EXERCISE PROMPT >> For the entries below, return the line holding "[381,1230,522,1244] rely have" together with all lines after it, unchanged, and leave every picture out.

Version difference data:
◆ ◆ ◆

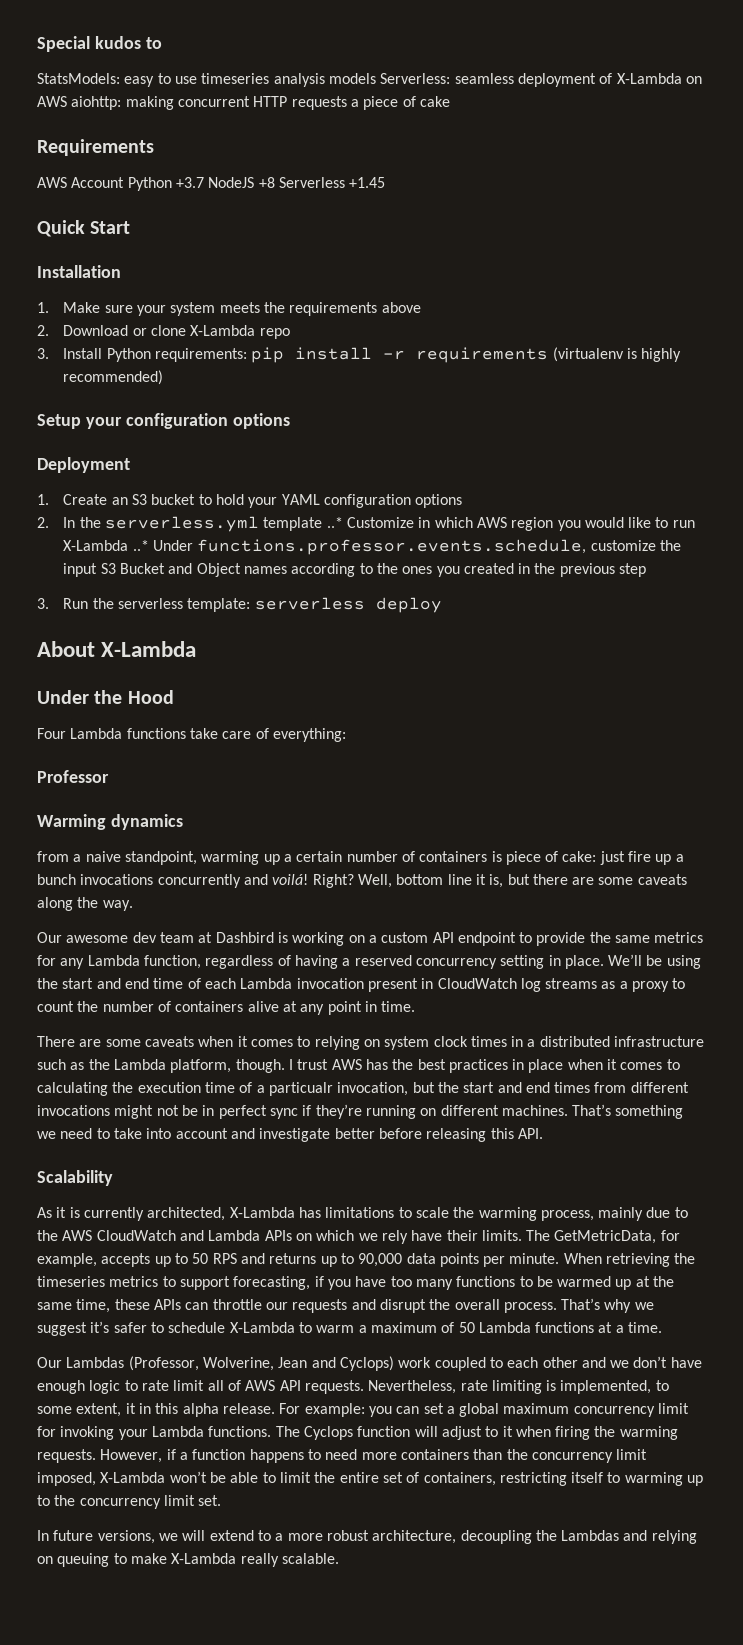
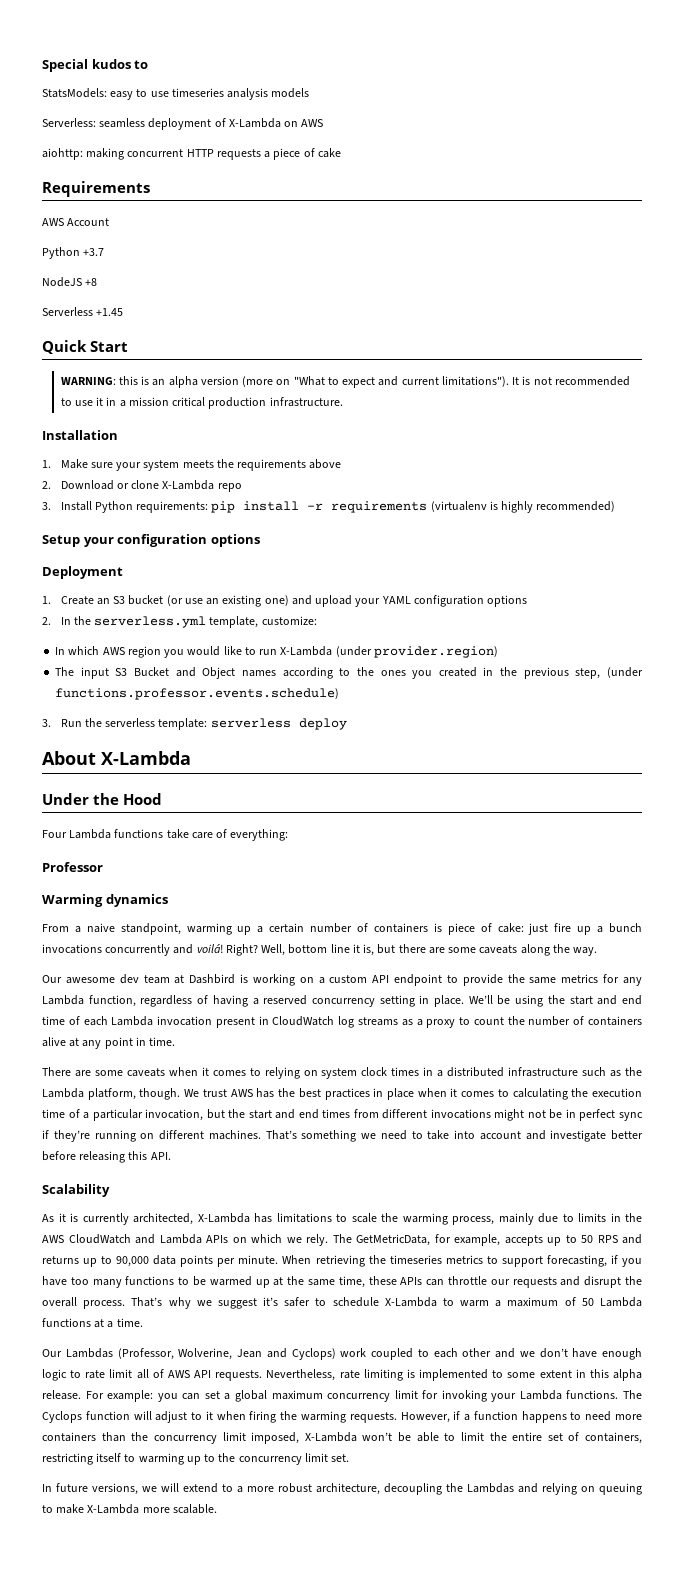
(376, 78) none -> (310, 93) //
(67, 101) none -> (324, 123) //
(125, 182) none -> (110, 222) //
(204, 182) none -> (105, 252) //
(275, 182) none -> (98, 282) //
(131, 227) none -> [60,376,630,388] [60,397,343,409] // WARNING: this is an alpha version (more on "What to expect and current limitations"). It is not recommended to use it in a mission critical production infrastructure.
[198,494,244,505] to hold -> [166,595,353,607] (or use an existing one) and upload
[263,517,431,531] template ..* Customize in -> [209,616,317,628] [55,647,66,655] template, customize: // In
[132,539,681,555] ..* Under functions.professor.events.schedule, customize the -> [335,646,498,658] [55,667,75,676] (under provider.region) // The
[619,563,647,577] step -> [575,667,643,679] [55,688,340,700] step, (under functions.professor.events.schedule)
[37,851,69,862] from -> [42,924,69,932] From
[288,1059,293,1070] I -> [184,1089,200,1097] We
[268,1082,333,1096] particualr -> [92,1109,143,1121] particular
(688, 1212) none -> [578,1213,621,1222] limits in
[381,1230,522,1244] rely have their limits. -> [306,1234,328,1246] rely.
[560,1380,652,1394] implemented, -> [419,1369,489,1381] implemented
[76,1403,136,1417] extent, it -> [539,1370,572,1378] extent
[240,1553,279,1567] really -> [142,1507,170,1513] more

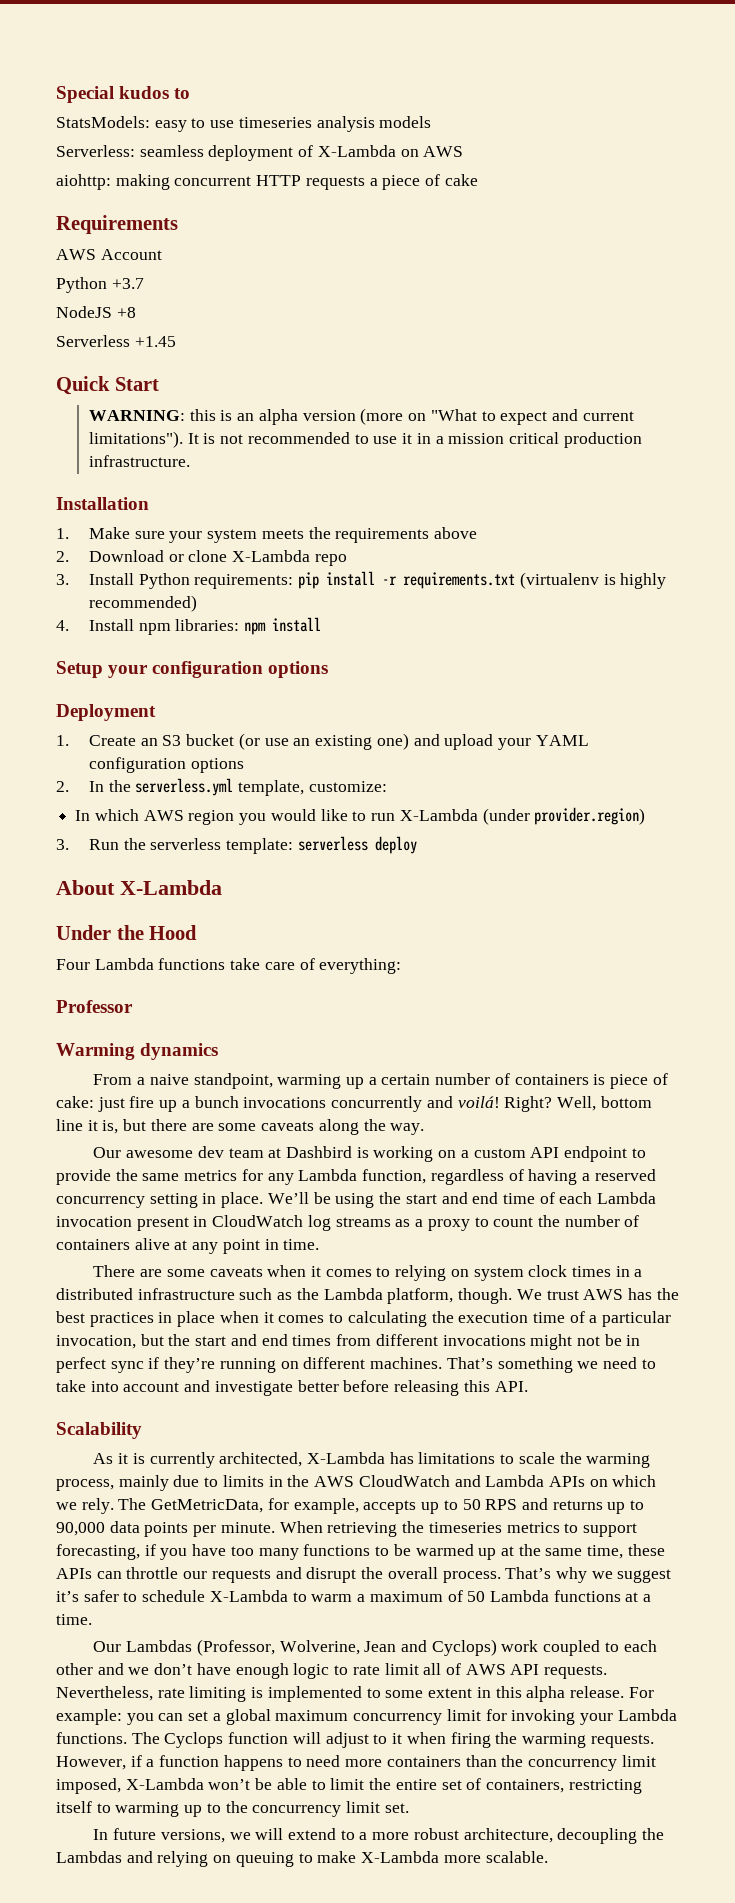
[331,501,428,513] requirements -> [403,572,516,589] requirements.txt
(616, 506) none -> [56,617,322,635] // 4. Install npm libraries: npm install
[55,667,643,679] [55,688,340,700] // The input S3 Bucket and Object names according to the ones you created in the previous step, (under functions.professor.events.schedule) -> (646, 816) none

◆ ◆ ◆

PROBLEM SOLUTION >>
[381,1230,522,1244] rely have their limits. -> [306,1234,328,1246] rely.
[560,1380,652,1394] implemented, -> [419,1369,489,1381] implemented
[76,1403,136,1417] extent, it -> [539,1370,572,1378] extent
[240,1553,279,1567] really -> [142,1507,170,1513] more

[331,501,428,513] requirements -> [403,572,516,589] requirements.txt
(616, 506) none -> [56,617,322,635] // 4. Install npm libraries: npm install
[55,667,643,679] [55,688,340,700] // The input S3 Bucket and Object names according to the ones you created in the previous step, (under functions.professor.events.schedule) -> (646, 816) none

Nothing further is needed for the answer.